Once in your life you are given the opportunity to start a business. Yes, you may have an amount saved to invest in a venture. But you’re afraid you don’t have the skills and finances to make it in the business world. Eureka! Your best friend whom you know quite well, a business owner (and a successful one) comes to mind and answers your fears and doubts.

However, are you in a daze about starting a business with your friend? Perhaps, you are pondering in your mind if things don’t work out, your friendship will break. Still, you know that when it comes to tax matters, you two totally have the same point of view. Well that’s a good sign! But teaming up with your best friend in a business venture is a completely different picture. Below are some favorable and unfavorable reasons why you should consider your friend as a business partner:

  • Work and distribution of invoices.

Working with a friend can be fun. The fun is doubled because the bills are split in two.

  • Flexibility in business management.

Your friend or associate may have the knowledge and skills to run a business that you don’t. Also, one of you might have enough time to run the business. Either way, if your strengths and weaknesses complement each other, it means you can both compromise. It is a give and take relationship, but in this sense you are giving and taking what is good for your business.

  • Mutual and shared responsibility.

Each partner is quasi-responsible for its own decisions and actions, the decisions and actions of the other partner, and the actions of any of its employees.

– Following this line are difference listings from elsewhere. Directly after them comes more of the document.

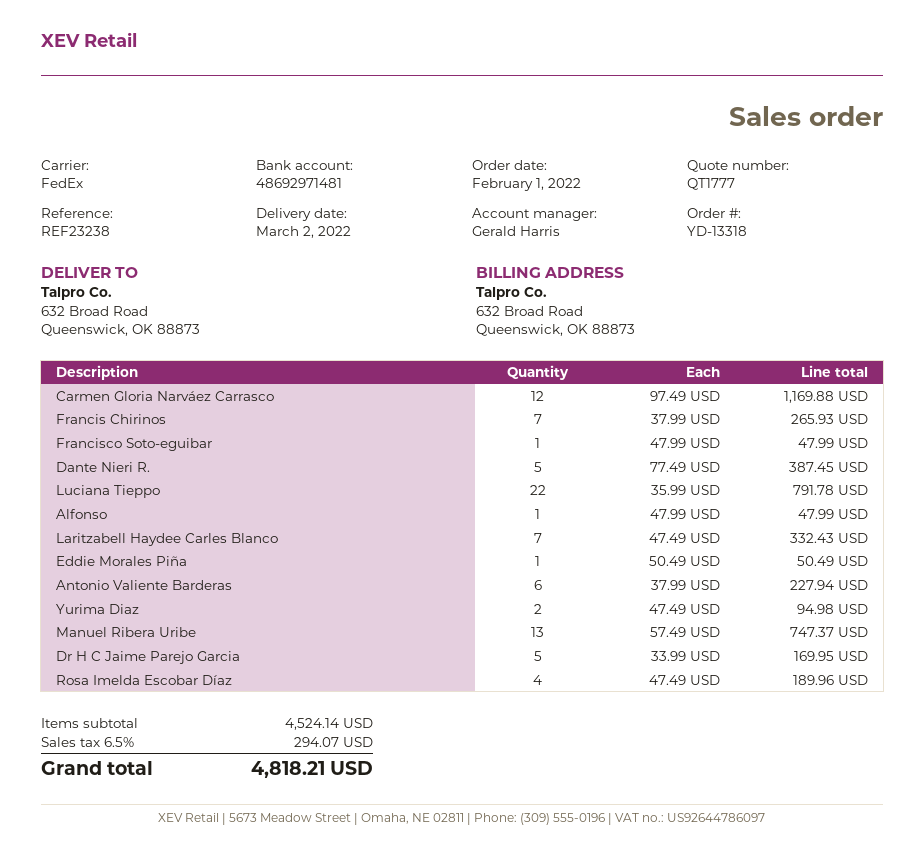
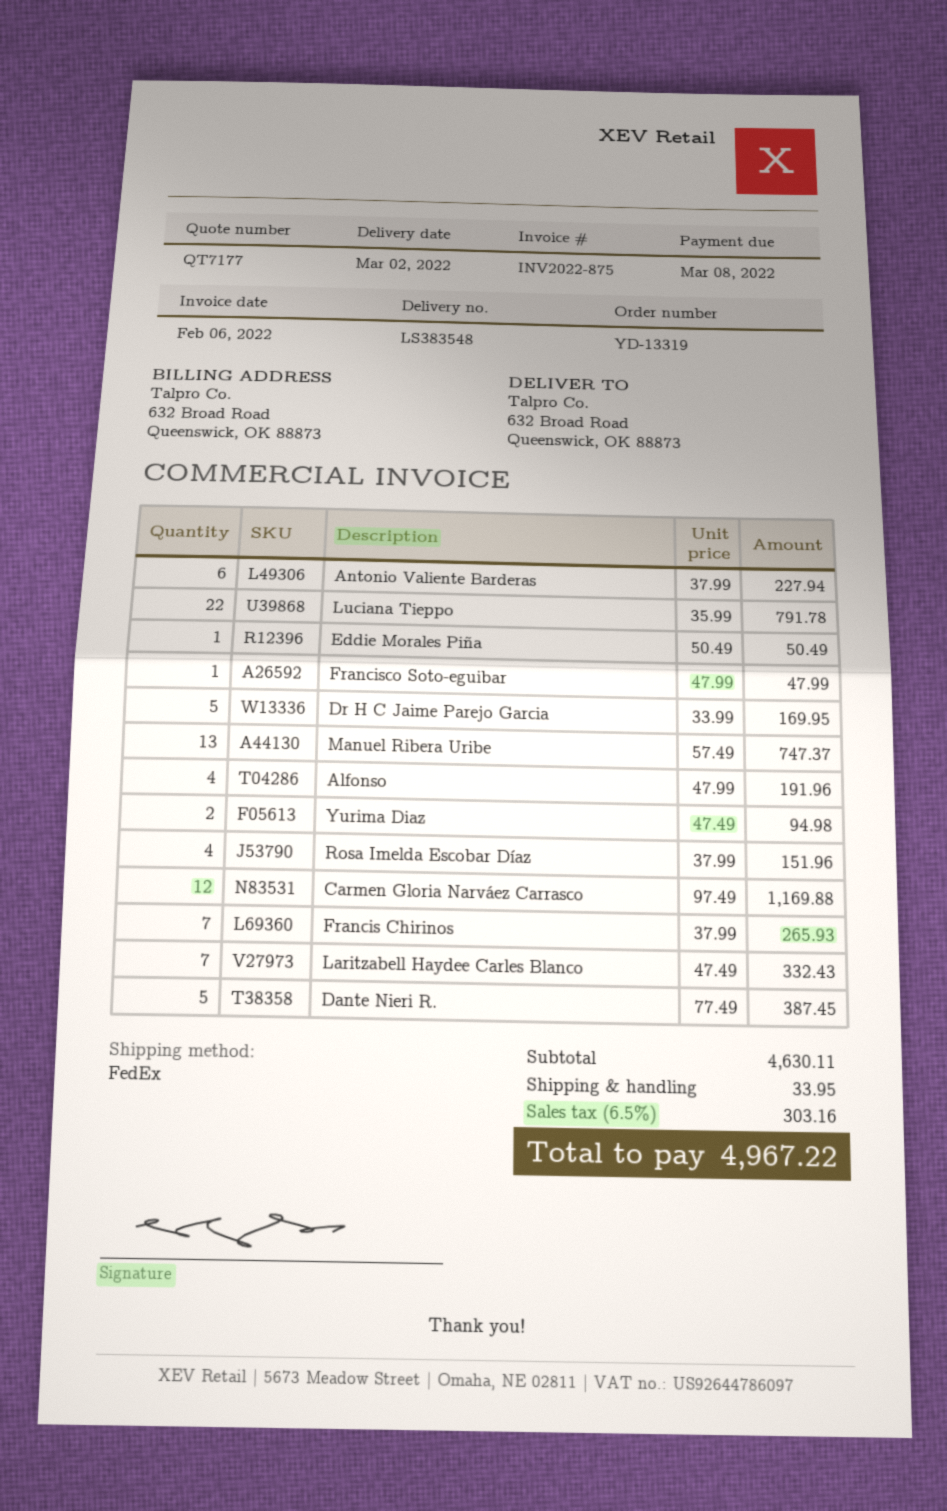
quote number: QT1777 -> QT7177
order number: YD-13318 -> YD-13319
Alfonso: 1 x 47.99 = 47.99 -> 4 x 47.99 = 191.96
Rosa Imelda Escobar Díaz: 4 x 47.49 = 189.96 -> 4 x 37.99 = 151.96
subtotal: 4524.14 -> 4630.11
shipping: none -> 33.95
tax: 6.5% = 294.07 -> 6.5% = 303.16
total: 4818.21 -> 4967.22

  • Fiduciary duty of conscience.

You decide and act for the benefit of another person or for the benefit of many, even leaving yours in the background. Let’s say you run a flower shop with a partner and you’re presented with an incredible offer to open another store without your partner, your fiduciary duty means you have to forgo the opportunity or share it with your partner.

  • Having a business partner can give you skills you don’t have, money, and connections.
  • Share the workload, financial burden, and creative ideas.

As the old adage goes, “two heads are better than one.”

  • Disagreements on minor and major issues.

Having a friend as a business partner is supposed to be fun, but if you don’t want to screw that up by working closely with someone who irritates you, then you could run your own business now instead of buying your partner later because you realized that you basically didn’t agree with everything.

It is an excellent idea for any new business partnership to first do a trial period. Do one or two projects together and if you coordinated well and worked harmoniously, your styles fit together. If so, good luck to your business partnership. If not, it is a difficult lesson to learn and should be avoided.